Preimplantation genetic diagnosis for carriers of thalassemia and chromosomal abnormality

Abstract

To provide preimplantation genetic diagnosis(PGD) for two couples carrying thalassemia mutations and chromosomal abnormalities. Couple 1 were both carriers of β 41/42 thalassemia mutations, while the husband has carried a reciprocal translocation with a karyotype of 46,XY,inv(9)(p11;q13),t(11;22)(q25;q13). Couple 2 were both carriers of α (-SEA) thalassemia mutation. Their chromosome karyotypes were both normal, but had two spontaneous abortions. The couples had received 1 and 3 blastocysts respectively through in vitro fertilization(IVF) cycles. Following the biopsy, the cells underwent whole genome amplification, and the amplified DNA from each embryo was subjected to genetic testing and a 23-chromosome single nucleotide polymorphism(SNP) microarray assay. The embryo of couple 1 was diagnosed as carrier of β 41/42 thalassemia with euploid chromosomes.

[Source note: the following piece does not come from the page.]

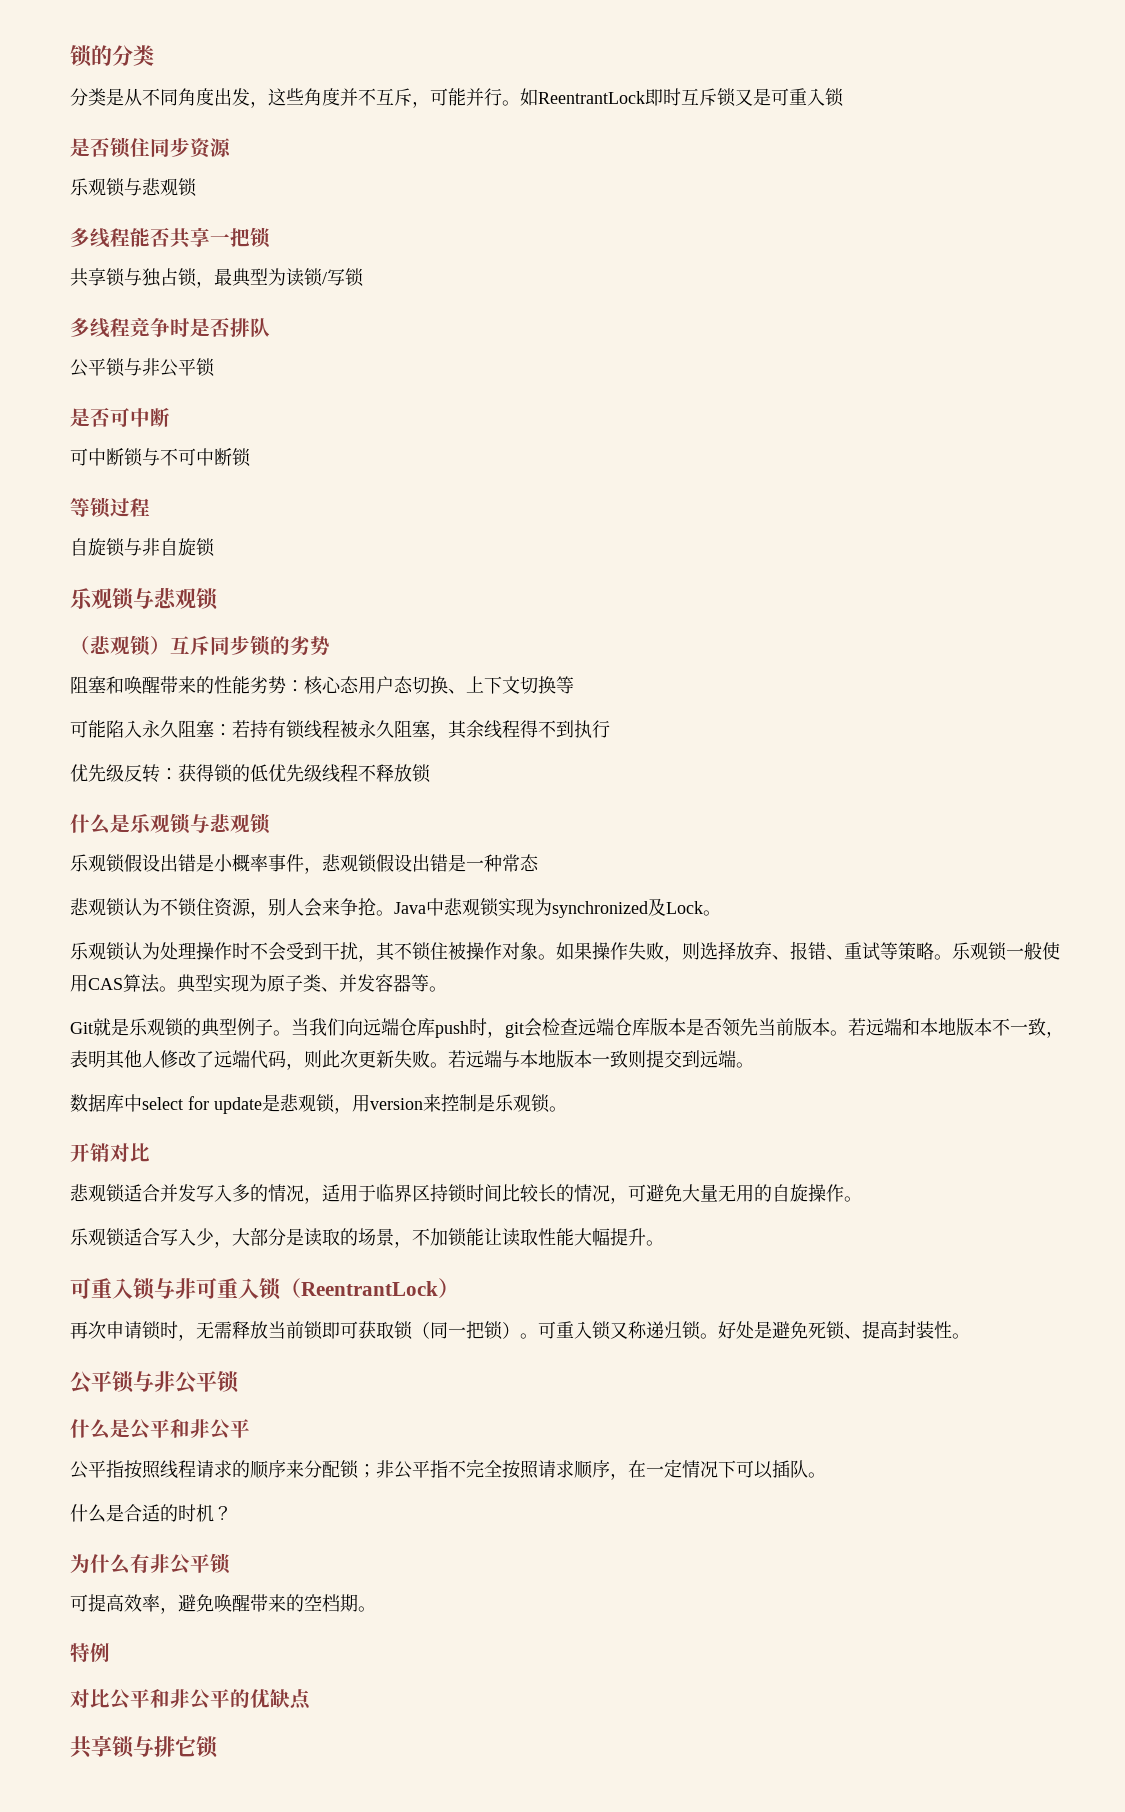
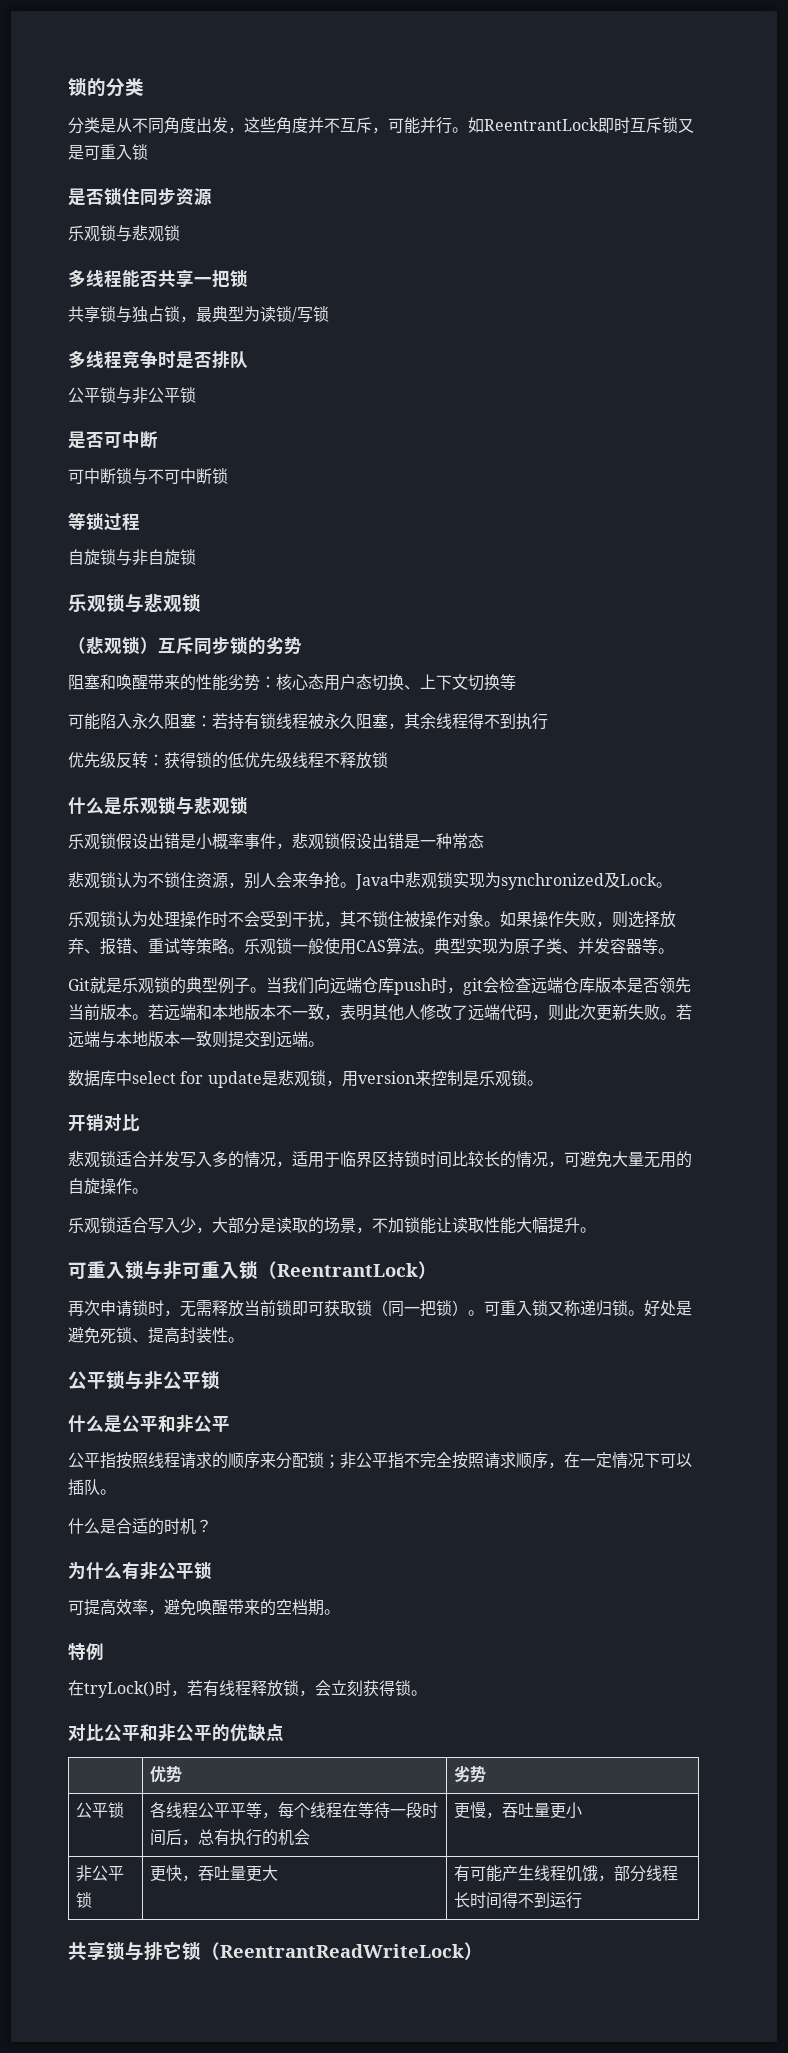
(110, 1652) none -> [68,1680,427,1698] // 在tryLock()时，若有线程释放锁，会立刻获得锁。
(311, 1699) none -> [150,1765,183,1783] [454,1765,487,1783] [76,1802,125,1818] [150,1802,439,1819] [150,1829,311,1846] [454,1801,583,1819] [76,1865,125,1882] [76,1892,93,1908] [150,1865,279,1882] [454,1865,679,1882] [454,1892,583,1909] // | 优势 | 劣势 // 公平锁 | 各线程公平平等，每个线程在等待一段时间后，总有执行的机会 | 更慢，吞吐量更小 // 非公平锁 | 更快，吞吐量更大 | 有可能产生线程饥饿，部分线程长时间得不到运行
(218, 1747) none -> [201,1942,483,1960] （ReentrantReadWriteLock）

The embryo was transferred and resulted in intrauterine pregnancy. Similarly, an embryo of couple 2 was verified as carrier of α (-SEA) thalassemia with euploid chromosomes. PGD for aneuploidy coupled with testing for single gene disorders via trophectoderm biopsy and whole genome amplification is feasible. The approach can attain diagnosis with minimal damage with sound clinical outcome.